··· Records ···
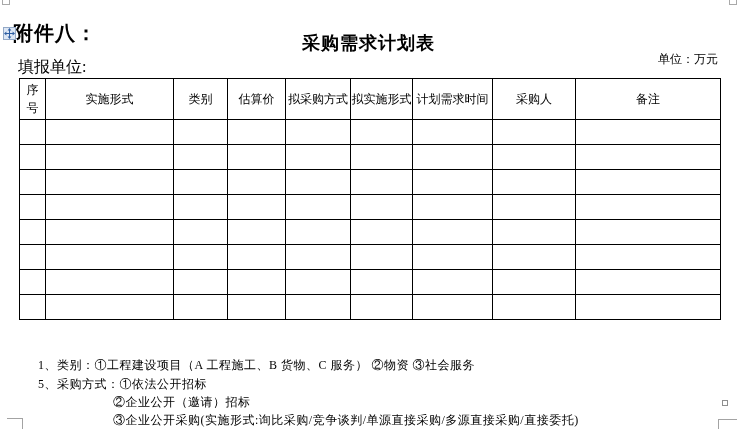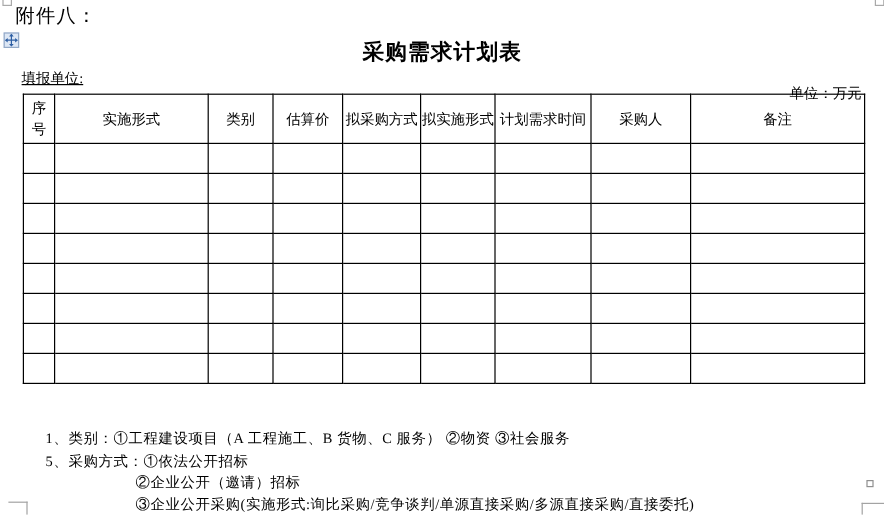"附件八：" .attachment { font-size: 16px -> 20px; font-weight: normal -> bold; top: 3px -> 20px }
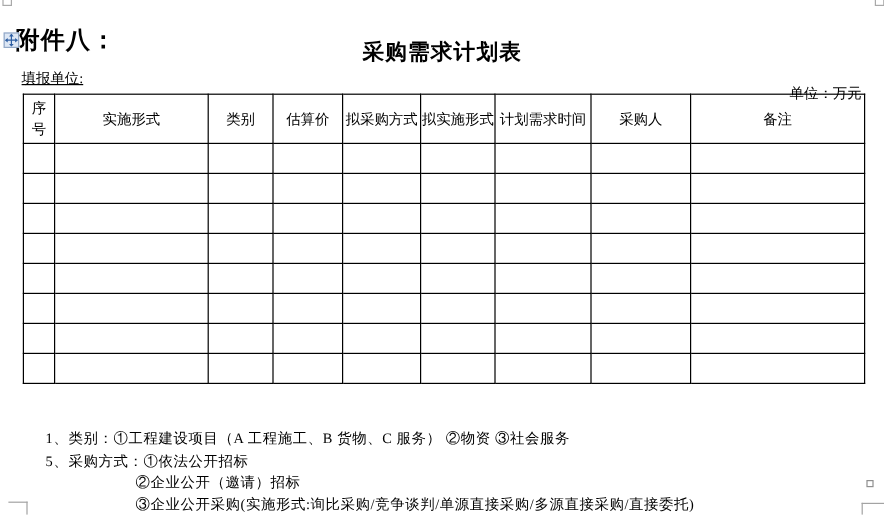"填报单位:" .fill-unit { font-size: 12px -> 16px; text-decoration: underline -> none }
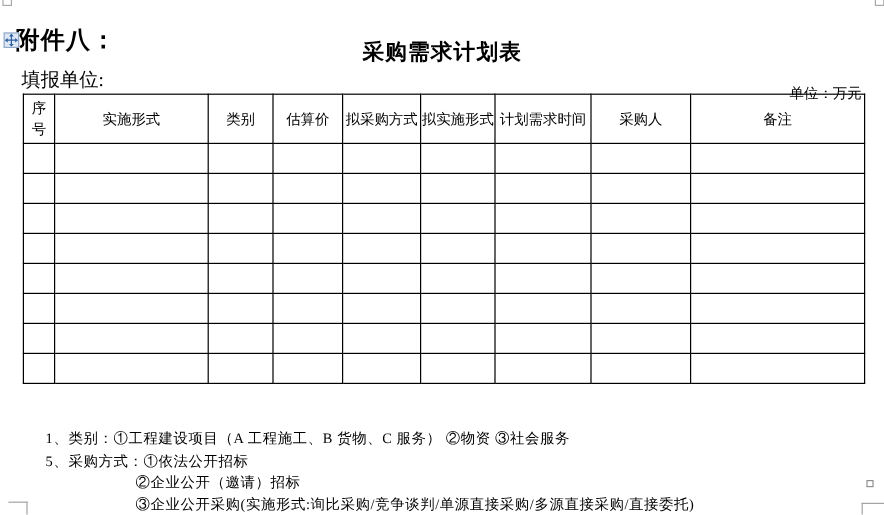"单位：万元" .unit-label { top: 70px -> 51px }
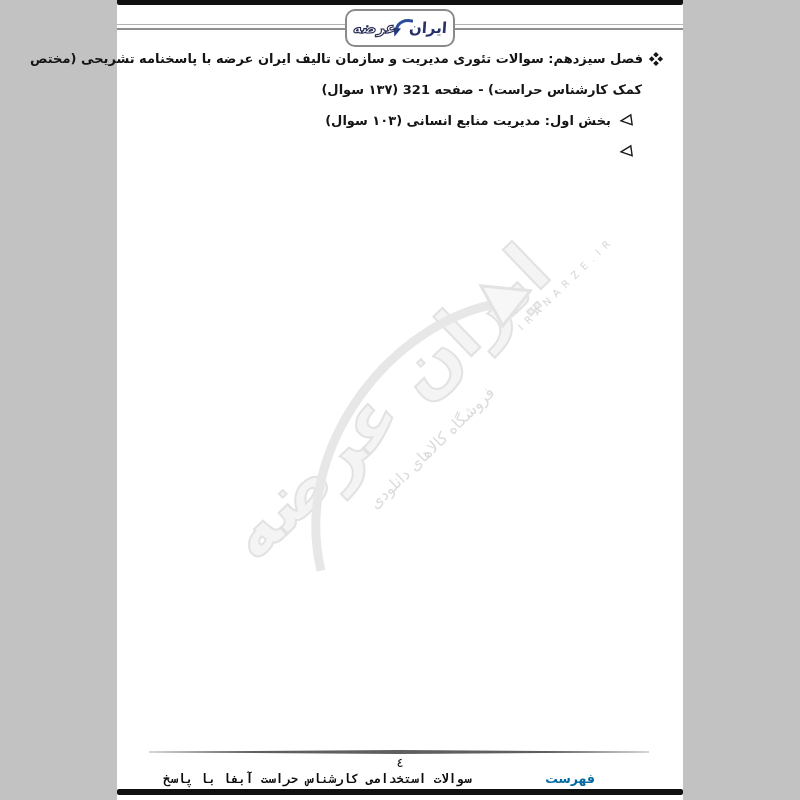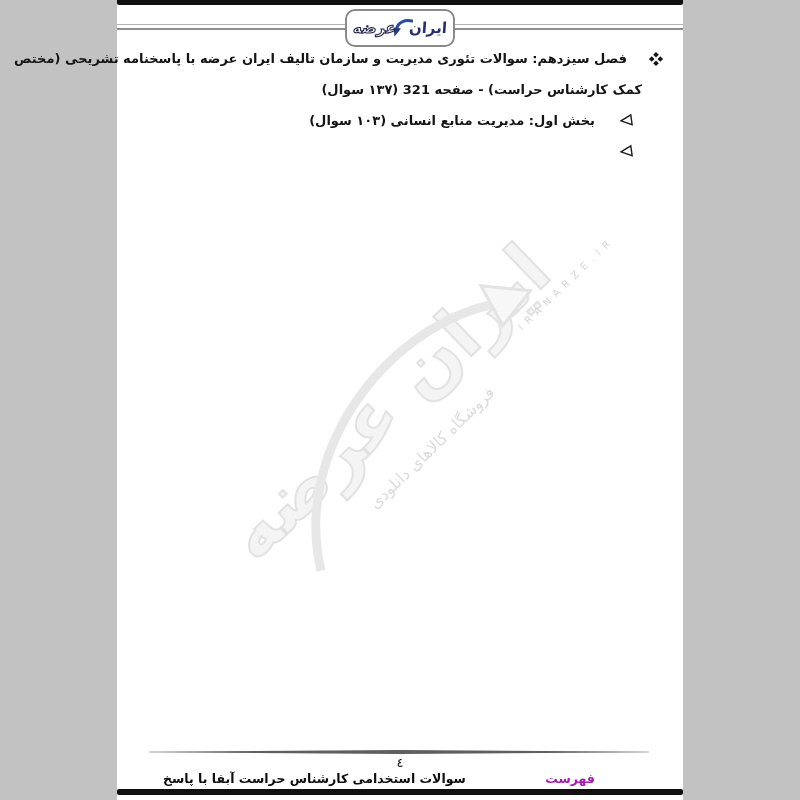"فصل سیزدهم: سوالات تئوری مدیریت" .line { column-gap: 24px -> 8px }
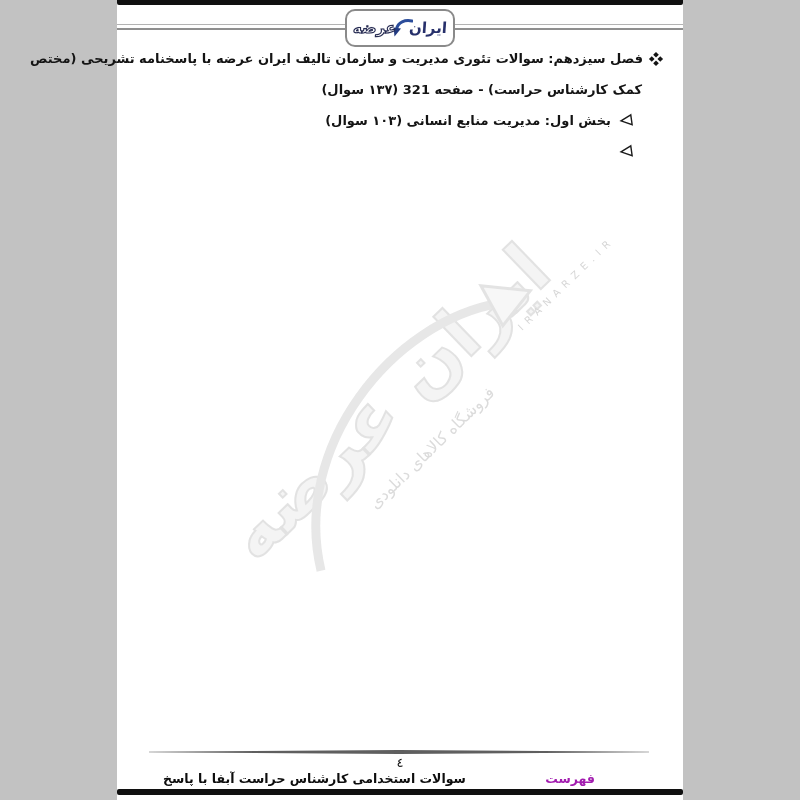"سوالات استخدامی کارشناس حراست آبفا" .footer-center { font-family: none -> Liberation Mono, monospace }
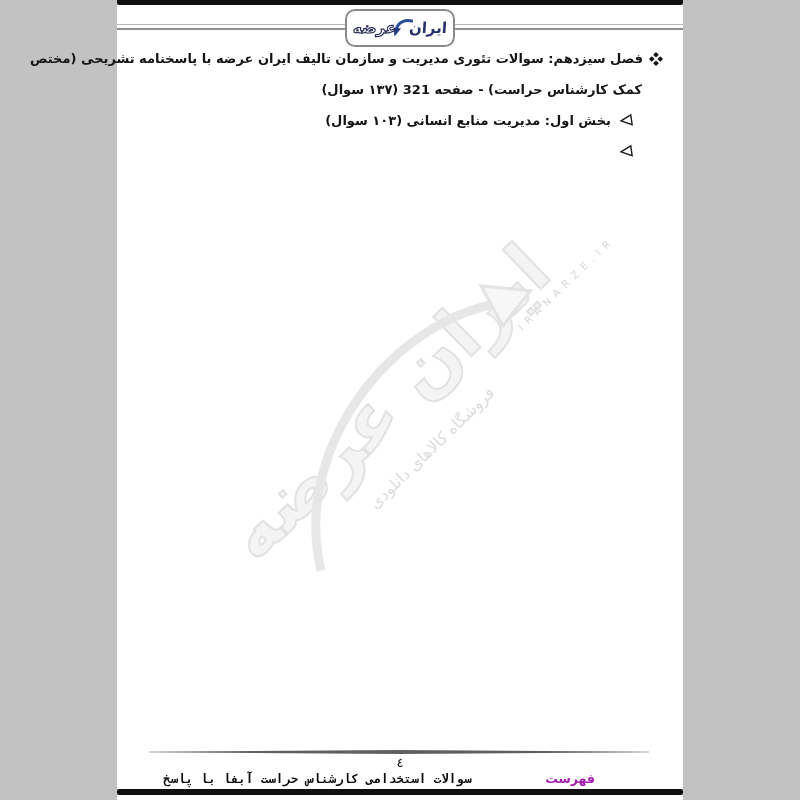"فهرست" .footer-right { color: #a21caf -> #0369a1 }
···
What you will do | Transcribe the records verbatim and omit the images.

Answer section |
"附件八：" .attachment { font-size: 16px -> 20px; font-weight: normal -> bold; top: 3px -> 20px }
"填报单位:" .fill-unit { font-size: 12px -> 16px; text-decoration: underline -> none }
"单位：万元" .unit-label { top: 70px -> 51px }
"فصل سیزدهم: سوالات تئوری مدیریت" .line { column-gap: 24px -> 8px }
"سوالات استخدامی کارشناس حراست آبفا" .footer-center { font-family: none -> Liberation Mono, monospace }
"فهرست" .footer-right { color: #a21caf -> #0369a1 }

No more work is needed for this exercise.